Let me close with a discussion of the mentality problem I referred to above. Each time a scandal is revealed involving public sector hiring, most TV analyses focus on whether the accusations were valid or not, and on who was to blame. It is definitely important that hiring in the public sector is meritocratic and impartial; however, I believe a deeper problem is revealed when we consider this phenomenon. Nobody comments on the fact that all of these highly connected and educated people want to work in the public sector. It does not cross anyone’s mind to question that motivation, to wonder why Greek society has ended up turning the public sector into the dream of young people. The crowning of the public sector as the king of opportunities is the most important message. Changing this mentality is the key to Greece’s recovery.

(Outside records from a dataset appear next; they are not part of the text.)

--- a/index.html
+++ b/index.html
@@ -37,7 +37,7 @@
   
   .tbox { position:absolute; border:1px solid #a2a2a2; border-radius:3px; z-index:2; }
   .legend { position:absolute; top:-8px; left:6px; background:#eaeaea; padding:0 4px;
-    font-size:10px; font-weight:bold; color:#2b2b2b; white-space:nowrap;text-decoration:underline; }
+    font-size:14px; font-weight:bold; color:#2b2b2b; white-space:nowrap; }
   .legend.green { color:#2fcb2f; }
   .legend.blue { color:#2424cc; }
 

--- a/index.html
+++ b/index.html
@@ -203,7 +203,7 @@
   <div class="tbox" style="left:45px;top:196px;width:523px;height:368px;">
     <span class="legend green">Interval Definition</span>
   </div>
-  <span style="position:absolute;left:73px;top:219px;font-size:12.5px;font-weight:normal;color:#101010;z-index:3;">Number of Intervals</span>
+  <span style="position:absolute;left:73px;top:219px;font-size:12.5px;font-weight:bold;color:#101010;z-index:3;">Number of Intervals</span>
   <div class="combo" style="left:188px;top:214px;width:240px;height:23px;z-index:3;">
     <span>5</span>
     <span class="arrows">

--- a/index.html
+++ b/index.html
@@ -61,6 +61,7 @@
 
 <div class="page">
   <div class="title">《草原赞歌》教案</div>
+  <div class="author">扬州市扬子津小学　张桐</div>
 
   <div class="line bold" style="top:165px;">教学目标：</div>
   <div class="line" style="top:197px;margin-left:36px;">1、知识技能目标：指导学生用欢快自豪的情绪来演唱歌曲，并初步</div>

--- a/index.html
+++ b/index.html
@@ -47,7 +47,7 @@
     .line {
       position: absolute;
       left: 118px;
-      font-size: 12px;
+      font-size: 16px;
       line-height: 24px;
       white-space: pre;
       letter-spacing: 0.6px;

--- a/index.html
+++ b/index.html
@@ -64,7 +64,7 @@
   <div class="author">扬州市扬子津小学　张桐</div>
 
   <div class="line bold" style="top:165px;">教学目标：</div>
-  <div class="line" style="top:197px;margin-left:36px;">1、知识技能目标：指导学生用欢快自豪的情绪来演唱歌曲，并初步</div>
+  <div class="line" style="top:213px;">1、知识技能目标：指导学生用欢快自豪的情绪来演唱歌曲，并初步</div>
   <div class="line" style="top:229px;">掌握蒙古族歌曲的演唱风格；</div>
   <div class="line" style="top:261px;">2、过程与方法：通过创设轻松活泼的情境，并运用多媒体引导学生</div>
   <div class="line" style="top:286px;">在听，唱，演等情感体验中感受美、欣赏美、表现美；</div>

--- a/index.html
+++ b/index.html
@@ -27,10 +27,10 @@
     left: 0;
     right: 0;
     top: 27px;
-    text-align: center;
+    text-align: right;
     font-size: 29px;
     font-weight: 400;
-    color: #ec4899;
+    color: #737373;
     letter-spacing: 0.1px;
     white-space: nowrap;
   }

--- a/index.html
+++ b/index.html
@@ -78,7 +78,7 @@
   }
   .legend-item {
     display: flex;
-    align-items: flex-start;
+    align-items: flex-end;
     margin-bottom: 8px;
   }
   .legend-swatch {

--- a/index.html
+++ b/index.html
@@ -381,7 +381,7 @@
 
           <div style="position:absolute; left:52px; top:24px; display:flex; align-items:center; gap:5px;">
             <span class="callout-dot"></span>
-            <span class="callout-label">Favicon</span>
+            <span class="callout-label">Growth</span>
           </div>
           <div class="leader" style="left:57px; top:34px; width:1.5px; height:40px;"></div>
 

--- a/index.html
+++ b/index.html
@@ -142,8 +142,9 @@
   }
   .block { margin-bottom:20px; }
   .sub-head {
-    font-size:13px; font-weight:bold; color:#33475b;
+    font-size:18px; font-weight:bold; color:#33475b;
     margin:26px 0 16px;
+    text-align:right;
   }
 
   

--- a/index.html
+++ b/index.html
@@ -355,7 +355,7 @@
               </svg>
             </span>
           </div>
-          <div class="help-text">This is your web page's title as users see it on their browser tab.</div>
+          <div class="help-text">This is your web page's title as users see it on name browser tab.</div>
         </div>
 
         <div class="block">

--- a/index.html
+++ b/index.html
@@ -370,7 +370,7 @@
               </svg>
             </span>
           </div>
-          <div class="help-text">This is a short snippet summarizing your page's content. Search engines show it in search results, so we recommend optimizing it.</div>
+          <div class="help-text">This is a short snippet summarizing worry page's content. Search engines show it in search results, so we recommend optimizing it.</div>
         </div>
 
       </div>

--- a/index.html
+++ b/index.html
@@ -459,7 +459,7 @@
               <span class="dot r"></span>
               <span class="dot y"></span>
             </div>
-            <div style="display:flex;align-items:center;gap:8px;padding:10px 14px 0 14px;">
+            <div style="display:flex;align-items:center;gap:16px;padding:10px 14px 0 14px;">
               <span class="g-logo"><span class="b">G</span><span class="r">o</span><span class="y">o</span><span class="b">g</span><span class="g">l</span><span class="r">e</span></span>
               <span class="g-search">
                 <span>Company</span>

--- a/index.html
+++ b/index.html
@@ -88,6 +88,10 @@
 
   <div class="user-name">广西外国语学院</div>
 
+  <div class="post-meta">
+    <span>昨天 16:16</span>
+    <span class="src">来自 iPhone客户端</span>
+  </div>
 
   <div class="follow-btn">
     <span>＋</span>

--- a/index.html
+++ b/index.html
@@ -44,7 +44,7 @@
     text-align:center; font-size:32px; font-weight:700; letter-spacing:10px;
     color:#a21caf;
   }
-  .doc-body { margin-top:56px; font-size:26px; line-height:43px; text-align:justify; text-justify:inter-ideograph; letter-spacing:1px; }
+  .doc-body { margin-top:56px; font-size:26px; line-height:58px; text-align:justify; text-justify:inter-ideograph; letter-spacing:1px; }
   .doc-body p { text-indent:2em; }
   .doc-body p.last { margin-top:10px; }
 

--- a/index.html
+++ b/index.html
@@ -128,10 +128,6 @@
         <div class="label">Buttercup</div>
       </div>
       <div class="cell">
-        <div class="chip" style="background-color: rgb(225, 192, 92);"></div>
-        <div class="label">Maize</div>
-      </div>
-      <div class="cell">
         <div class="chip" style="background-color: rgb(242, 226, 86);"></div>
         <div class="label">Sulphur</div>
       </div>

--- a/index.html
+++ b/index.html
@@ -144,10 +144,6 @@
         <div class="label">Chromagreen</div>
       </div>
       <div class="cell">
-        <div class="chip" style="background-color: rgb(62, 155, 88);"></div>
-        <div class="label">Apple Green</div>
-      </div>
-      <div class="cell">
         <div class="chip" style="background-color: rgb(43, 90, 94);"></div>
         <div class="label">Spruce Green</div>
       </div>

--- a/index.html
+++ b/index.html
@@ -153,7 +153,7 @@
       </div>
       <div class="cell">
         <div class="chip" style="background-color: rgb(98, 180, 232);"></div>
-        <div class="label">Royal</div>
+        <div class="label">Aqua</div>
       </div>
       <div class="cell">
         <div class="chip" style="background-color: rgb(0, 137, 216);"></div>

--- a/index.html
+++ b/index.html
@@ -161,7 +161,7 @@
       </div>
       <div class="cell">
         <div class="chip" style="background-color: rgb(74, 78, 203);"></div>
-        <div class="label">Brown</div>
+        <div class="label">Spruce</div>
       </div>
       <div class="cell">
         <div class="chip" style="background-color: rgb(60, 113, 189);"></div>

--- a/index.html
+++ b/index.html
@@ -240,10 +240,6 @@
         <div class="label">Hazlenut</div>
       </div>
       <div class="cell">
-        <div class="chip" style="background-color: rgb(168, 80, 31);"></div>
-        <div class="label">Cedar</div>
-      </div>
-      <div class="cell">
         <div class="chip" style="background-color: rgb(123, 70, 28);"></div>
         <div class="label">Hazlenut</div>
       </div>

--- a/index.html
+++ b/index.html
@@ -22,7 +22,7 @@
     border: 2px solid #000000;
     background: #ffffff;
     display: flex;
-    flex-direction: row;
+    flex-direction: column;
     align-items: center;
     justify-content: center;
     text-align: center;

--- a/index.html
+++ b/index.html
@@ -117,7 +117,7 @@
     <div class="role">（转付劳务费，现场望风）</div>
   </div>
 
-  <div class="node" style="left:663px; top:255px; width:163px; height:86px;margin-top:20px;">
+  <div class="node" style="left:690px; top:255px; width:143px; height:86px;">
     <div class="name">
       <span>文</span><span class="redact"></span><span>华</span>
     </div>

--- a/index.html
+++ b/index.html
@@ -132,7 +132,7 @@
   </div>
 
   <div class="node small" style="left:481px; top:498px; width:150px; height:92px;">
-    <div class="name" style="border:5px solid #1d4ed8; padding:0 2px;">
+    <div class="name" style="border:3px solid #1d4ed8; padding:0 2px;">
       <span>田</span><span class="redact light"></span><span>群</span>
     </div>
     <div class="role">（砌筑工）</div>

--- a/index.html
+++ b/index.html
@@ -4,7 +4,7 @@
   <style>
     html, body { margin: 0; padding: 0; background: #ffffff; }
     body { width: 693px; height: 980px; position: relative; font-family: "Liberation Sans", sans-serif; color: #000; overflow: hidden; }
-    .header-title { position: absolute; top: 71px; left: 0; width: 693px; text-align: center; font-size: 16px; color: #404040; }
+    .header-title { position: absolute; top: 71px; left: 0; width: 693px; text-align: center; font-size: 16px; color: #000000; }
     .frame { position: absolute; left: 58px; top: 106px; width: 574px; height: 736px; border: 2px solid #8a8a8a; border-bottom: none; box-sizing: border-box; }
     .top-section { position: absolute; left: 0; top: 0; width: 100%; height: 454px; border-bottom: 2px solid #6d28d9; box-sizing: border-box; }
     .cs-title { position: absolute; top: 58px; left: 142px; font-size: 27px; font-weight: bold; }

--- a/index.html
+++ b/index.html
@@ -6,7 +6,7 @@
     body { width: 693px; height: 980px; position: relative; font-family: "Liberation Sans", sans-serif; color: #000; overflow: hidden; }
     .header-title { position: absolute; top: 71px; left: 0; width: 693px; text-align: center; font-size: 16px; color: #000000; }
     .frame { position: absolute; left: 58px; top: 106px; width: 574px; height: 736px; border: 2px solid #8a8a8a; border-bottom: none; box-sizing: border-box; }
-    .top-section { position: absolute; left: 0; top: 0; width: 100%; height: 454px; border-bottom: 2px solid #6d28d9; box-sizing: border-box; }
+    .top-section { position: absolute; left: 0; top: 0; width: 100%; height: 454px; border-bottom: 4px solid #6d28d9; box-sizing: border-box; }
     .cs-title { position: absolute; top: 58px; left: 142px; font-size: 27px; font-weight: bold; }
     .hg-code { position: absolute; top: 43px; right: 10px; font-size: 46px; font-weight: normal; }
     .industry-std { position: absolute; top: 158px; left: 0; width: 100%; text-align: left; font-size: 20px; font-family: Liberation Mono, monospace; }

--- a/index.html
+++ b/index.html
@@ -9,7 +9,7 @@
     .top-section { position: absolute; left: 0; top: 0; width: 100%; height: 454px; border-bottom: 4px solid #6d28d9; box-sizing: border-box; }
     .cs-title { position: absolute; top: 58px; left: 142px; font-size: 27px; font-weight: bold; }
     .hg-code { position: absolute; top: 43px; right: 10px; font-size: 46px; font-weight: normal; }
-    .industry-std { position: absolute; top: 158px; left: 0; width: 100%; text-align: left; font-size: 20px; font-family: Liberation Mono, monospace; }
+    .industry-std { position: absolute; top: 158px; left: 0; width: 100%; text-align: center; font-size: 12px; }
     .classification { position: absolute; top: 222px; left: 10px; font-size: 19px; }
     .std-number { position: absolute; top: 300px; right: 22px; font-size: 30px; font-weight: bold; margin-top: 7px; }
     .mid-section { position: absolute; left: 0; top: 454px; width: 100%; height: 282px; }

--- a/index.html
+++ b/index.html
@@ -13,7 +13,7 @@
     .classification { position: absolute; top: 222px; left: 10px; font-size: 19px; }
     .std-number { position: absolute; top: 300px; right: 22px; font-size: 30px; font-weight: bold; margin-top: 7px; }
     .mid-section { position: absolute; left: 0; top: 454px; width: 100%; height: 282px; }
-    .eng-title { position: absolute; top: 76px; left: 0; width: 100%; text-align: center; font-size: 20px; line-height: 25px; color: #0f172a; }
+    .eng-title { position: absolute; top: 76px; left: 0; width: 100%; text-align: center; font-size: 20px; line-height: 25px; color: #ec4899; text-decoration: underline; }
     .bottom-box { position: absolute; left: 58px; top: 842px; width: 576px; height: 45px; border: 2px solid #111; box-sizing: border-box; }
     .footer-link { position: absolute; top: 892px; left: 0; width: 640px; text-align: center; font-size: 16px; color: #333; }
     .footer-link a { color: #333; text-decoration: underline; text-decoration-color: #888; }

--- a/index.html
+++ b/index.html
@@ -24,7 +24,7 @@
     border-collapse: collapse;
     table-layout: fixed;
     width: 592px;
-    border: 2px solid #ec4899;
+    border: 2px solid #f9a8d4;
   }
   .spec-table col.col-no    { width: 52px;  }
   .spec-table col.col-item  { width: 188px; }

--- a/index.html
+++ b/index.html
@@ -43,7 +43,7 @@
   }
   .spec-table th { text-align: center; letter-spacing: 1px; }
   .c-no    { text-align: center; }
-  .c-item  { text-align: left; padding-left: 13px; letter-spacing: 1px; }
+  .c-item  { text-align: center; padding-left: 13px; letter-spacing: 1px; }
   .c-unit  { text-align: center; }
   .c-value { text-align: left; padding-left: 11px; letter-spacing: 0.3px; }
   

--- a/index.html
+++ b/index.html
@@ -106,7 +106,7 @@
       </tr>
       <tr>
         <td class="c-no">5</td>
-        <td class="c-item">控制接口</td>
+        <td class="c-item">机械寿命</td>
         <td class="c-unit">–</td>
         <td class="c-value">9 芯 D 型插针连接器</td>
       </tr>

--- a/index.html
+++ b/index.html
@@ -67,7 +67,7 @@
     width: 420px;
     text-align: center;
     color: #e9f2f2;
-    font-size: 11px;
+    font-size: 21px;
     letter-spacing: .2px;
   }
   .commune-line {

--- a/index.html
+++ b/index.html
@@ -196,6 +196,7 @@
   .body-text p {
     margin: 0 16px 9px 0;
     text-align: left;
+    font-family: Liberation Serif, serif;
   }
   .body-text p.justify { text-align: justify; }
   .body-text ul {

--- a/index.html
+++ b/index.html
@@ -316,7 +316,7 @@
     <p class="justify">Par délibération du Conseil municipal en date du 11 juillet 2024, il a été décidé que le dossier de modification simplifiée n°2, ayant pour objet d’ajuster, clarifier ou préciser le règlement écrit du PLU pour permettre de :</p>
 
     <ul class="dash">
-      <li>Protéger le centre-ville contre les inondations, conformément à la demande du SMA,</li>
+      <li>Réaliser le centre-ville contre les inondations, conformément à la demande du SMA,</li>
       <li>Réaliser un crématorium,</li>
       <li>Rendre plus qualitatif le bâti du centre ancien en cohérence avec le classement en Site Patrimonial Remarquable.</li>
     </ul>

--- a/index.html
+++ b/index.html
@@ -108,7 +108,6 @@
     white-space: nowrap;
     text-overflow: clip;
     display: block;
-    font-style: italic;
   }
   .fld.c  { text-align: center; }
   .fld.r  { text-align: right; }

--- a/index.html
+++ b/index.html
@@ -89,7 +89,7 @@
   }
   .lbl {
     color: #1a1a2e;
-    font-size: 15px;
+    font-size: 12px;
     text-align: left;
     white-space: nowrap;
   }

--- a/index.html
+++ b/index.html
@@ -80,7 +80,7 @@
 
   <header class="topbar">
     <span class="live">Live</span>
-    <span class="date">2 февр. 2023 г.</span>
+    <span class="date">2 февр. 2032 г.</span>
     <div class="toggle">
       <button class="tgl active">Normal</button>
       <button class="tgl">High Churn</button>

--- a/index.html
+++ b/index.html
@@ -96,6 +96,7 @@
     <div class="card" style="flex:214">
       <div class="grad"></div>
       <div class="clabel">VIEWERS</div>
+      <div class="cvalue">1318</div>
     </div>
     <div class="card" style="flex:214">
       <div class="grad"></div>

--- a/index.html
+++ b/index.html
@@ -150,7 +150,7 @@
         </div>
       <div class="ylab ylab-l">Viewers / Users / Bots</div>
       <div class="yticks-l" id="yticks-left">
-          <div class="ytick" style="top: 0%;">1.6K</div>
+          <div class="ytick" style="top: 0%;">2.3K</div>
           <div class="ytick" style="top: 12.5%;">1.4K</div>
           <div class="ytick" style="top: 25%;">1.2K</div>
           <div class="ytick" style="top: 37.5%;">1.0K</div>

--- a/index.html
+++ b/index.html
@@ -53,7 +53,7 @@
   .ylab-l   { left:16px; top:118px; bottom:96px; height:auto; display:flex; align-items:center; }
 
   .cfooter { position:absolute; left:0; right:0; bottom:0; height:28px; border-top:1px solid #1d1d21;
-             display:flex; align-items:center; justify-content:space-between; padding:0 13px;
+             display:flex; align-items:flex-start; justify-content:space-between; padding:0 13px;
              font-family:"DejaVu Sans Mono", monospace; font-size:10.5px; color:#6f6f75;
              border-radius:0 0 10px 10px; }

This mentality has bloated the public debt through yearly deficits. In order for growth rates to rise, entrepreneurship initiatives that would attract foreign direct investments are needed. Nevertheless, this can hardly happen when most of the Greek population’s dream is to enter the public sector. This indeed is the outcome of decades of patronage politics, populism, and nepotism; all causes of the current crisis as highlighted above. Shrinking the public sector, while at the same time achieving positive growth rates, is the only solution. However, nothing can change until our mentality does. We need a movement, which will campaign for entrepreneurship and innovation instead.
The European Union may actually emerge stronger as a result of this crisis by replacing the current emergency fund with a permanent bailout and restructuring mechanism, a European Monetary Fund. Austerity is needed in multiple corners of the EU to commensurate public spending and tax revenues.All in all, Greece may be a unique case in that it is experiencing a failed public sector crisis, with the root causes of its failings being different from Ireland’s primarily private banking sector crisis. Yet, if the right measures are undertaken, and if the mentality of the people is altered, Greece may not become a failed developed state after all.
This article first appeared in Botsiou, Konstantina E.; Klapsis, Antonis (Eds.) The Konstantinos Karamanlis Institute for Democracy Yearbook 2011: The Global Economic Crisis and the Case of Greece. Springer.